A mediados de la década del 80 la FIFA empezó a fijar la atención en lo que consideraba una variante del fútbol y creó la Comisión de Fútbol 5 para organizar torneos. El nivel de estas competencias eran muy pobres y desde Zurich comenzaron a presionar a la FIFUSA para que se integrara a sus filas. “Todo lo que es fútbol nos pertenece”, decía Joao Havelange, en ese momento presidente de FIFA. “El futsal es un deporte diferente al fútbol”, retrucaban desde San Pablo y ponían el ejemplo del tenis y el tenis de mesa.

Con motivo de la celebración del centenario de la federación holandesa de fútbol, la FIFA organizó en 1989 su primer mundial de futsal que ganó Brasil. La FIFUSA ya tenía una competencia similar desde 1982.

De la mano de un poderoso aparato económico y de marketing, el futsal FIFA adquirió mayor popularidad en todo el mundo, en especial en Brasil, Italia y España, que inmediatamente se destacaron como las grandes potencias.

La FIFA insistió en absorber la estructura de la FIFUSA y en varias oportunidades desde Suiza se dijo que habían llegado a un acuerdo para fusionarse, pero desde San Pablo lo negaban rotundamente.

Algunos miembros de la FIFUSA cedieron a la presión y cambiaron de bando. Dicha organización sobrevivió hasta el 28 de noviembre de 2002 cuando finalmente se disolvió. El 1 de diciembre de ese mismo año viejos directivos más algunos nuevos crearon la AMF, que se encargó de tomar la posta de lo que dejó el desaparecido órgano que regulaba el futsal.
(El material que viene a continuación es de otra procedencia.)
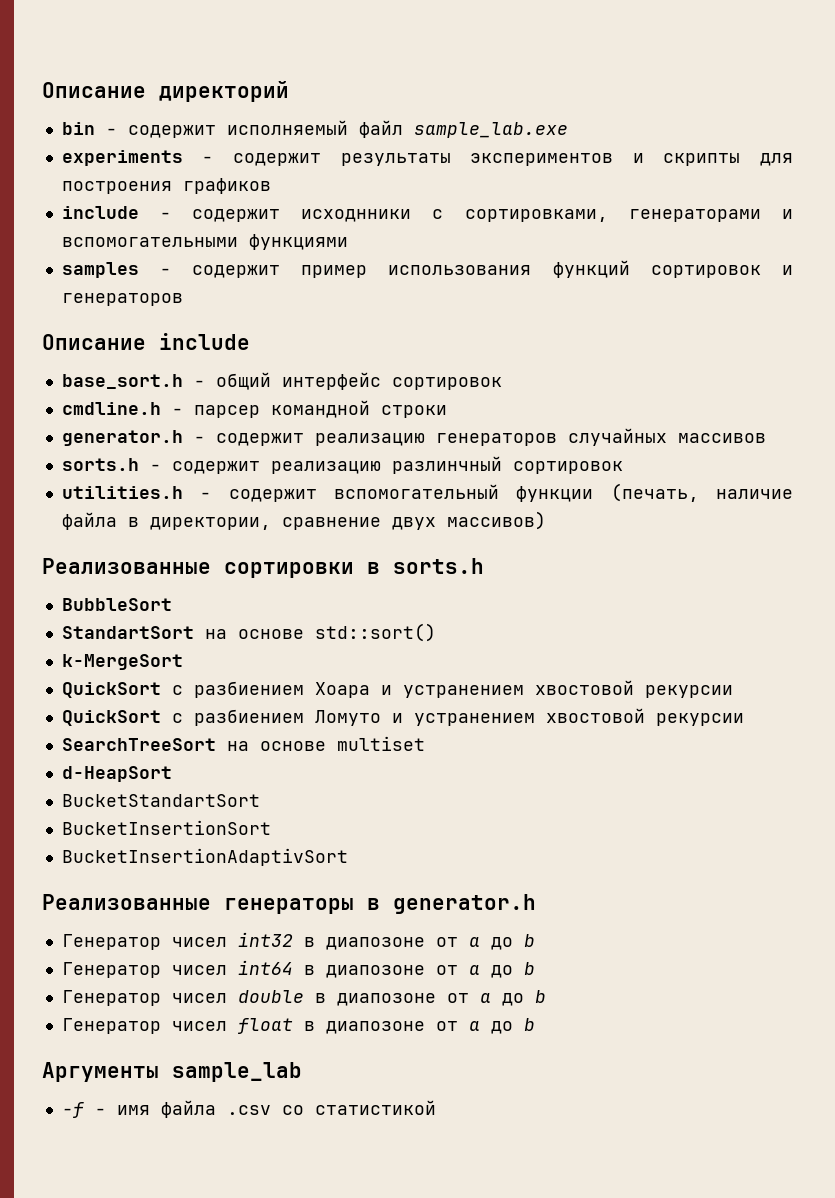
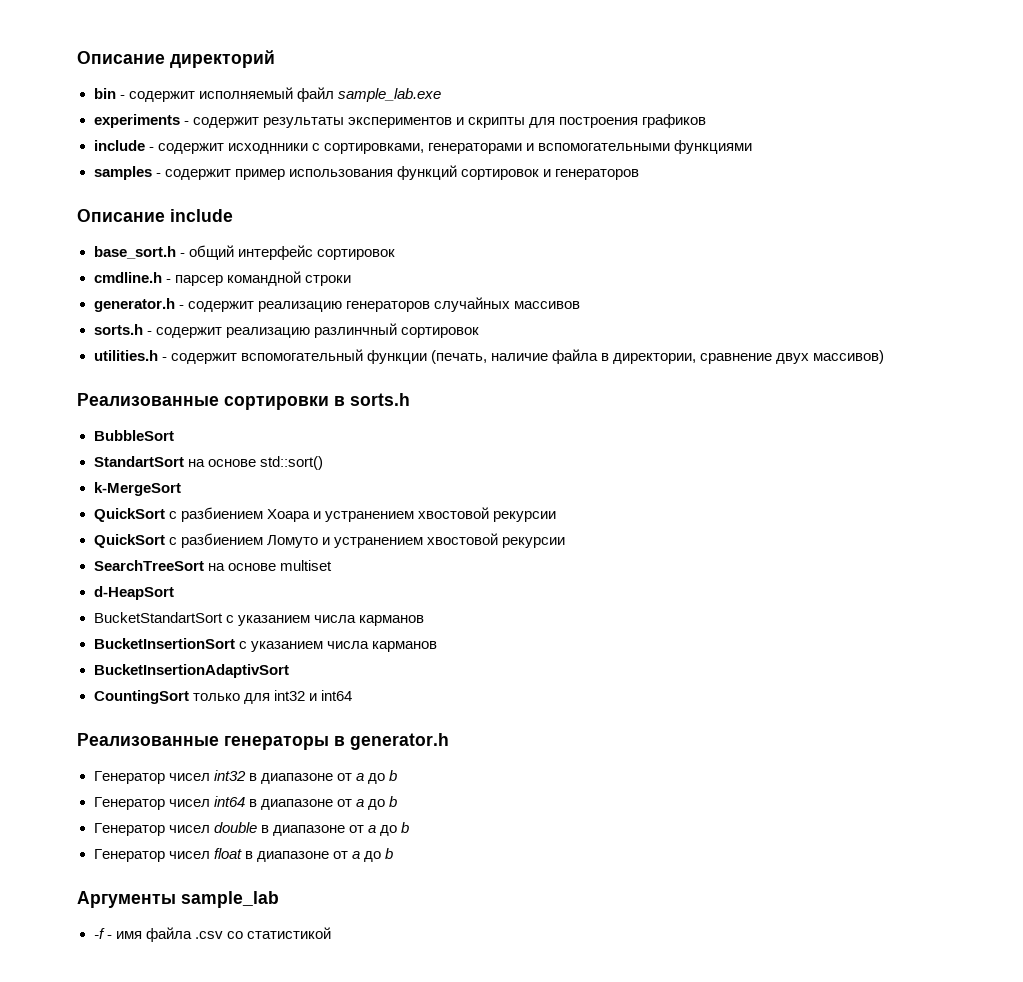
[61,820,271,835] [61,848,348,866] // BucketInsertionSort // BucketInsertionAdaptivSort -> [225,615,424,626] [93,638,437,652] [93,664,289,678] [93,690,352,704] с указанием числа карманов // BucketInsertionSort с указанием числа карманов // BucketInsertionAdaptivSort // CountingSort только для int32 и int64
[325,937,425,950] диапозоне -> [260,773,333,784] диапазоне
[325,965,425,978] диапозоне -> [260,799,333,810] диапазоне
[336,993,436,1006] диапозоне -> [272,825,345,836] диапазоне
[325,1021,425,1034] диапозоне -> [256,851,329,862] диапазоне

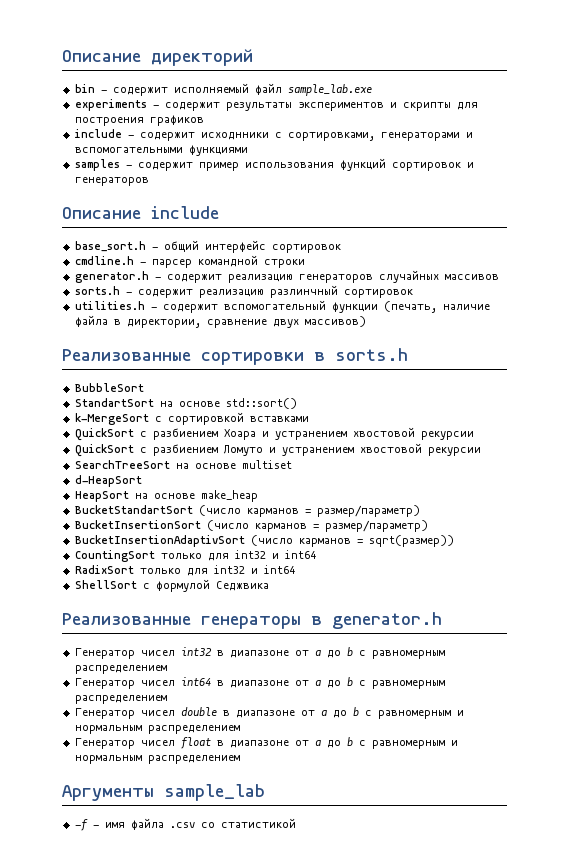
(181, 489) none -> [154,412,309,425] с сортировкой вставками
[93,612,424,626] BucketStandartSort с указанием числа карманов -> [74,490,258,502] [74,505,420,517] HeapSort на основе make_heap // BucketStandartSort (число карманов = размер/параметр)
[238,641,437,652] с указанием числа карманов -> [206,520,428,532] (число карманов = размер/параметр)
(289, 671) none -> [250,535,454,547] (число карманов = sqrt(размер))
(352, 695) none -> [74,565,295,576] [74,579,269,592] // RadixSort только для int32 и int64 // ShellSort с формулой Седжвика
(397, 775) none -> [358,650,445,659] [74,665,167,674] с равномерным распределением
(397, 801) none -> [358,680,445,689] [74,695,167,704] с равномерным распределением
(409, 827) none -> [364,710,464,719] [74,725,240,734] с равномерным и нормальным распределением
(393, 853) none -> [358,740,458,749] [74,755,240,764] с равномерным и нормальным распределением

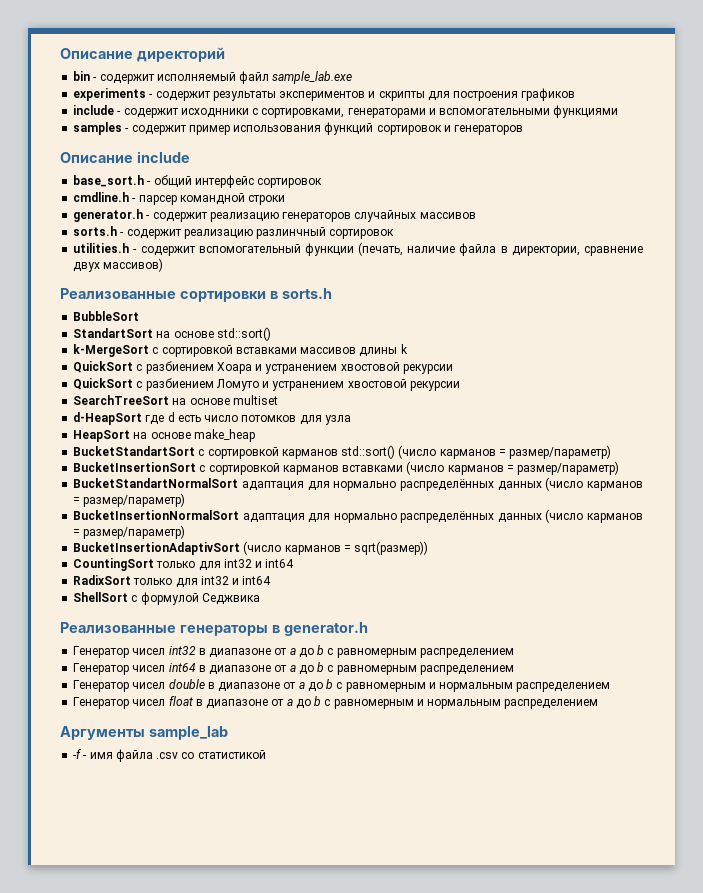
(309, 419) none -> [300,344,408,357] массивов длины k
(142, 481) none -> [145,412,351,425] где d есть число потомков для узла
(193, 509) none -> [198,445,396,459] с сортировкой карманов std::sort()
(201, 524) none -> [199,461,620,475] [73,477,644,491] [73,493,186,507] [73,510,542,523] с сортировкой карманов вставками (число карманов = размер/параметр) // BucketStandartNormalSort адаптация для нормально распределённых данных (число карманов = размер/параметр) // BucketInsertionNormalSort адаптация для нормально распределённых данных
A parte de cambiar el nombre, hubo una mudanza de San Pablo a Asunción.

Sin dudas en esta puja la FIFA corre con una ventaja muy amplia a la hora de desarrollar al futsal ya que es una marca registrada en el mundo deportivo, tiene acceso a lugares que la AMF no tiene y, sobre todo, cuenta con un fuerte caudal económico.

Foto 1: Partido entre Brasil y Ucrania en el Mundial de FIFA China Taipei 2004.
(FIFA.com)
Foto 2: Partido de la selección argentina bajo las reglas de la AMF.
(fefusamendoza.com)

Links relacionados
Confederación Argentina de Fútsal
Futsal AFA
Futsal FIFA

3 Respuestas a “La pelea por el futsal

  1. Pingback: El deporte charrúa « Historias Deportivas

  2. el futsal debe ser independiente como todo deporte, la fifa que se dedique a lo suyo, o quieren que todo el mundo practique futsal y se olveden del futbol, señor Josepp Blater dediquese a robar el dinero de la fifa, pero no se robe el de otro deporte. el señor Juan Carlos Ceriani lo inventó, respeten su legado.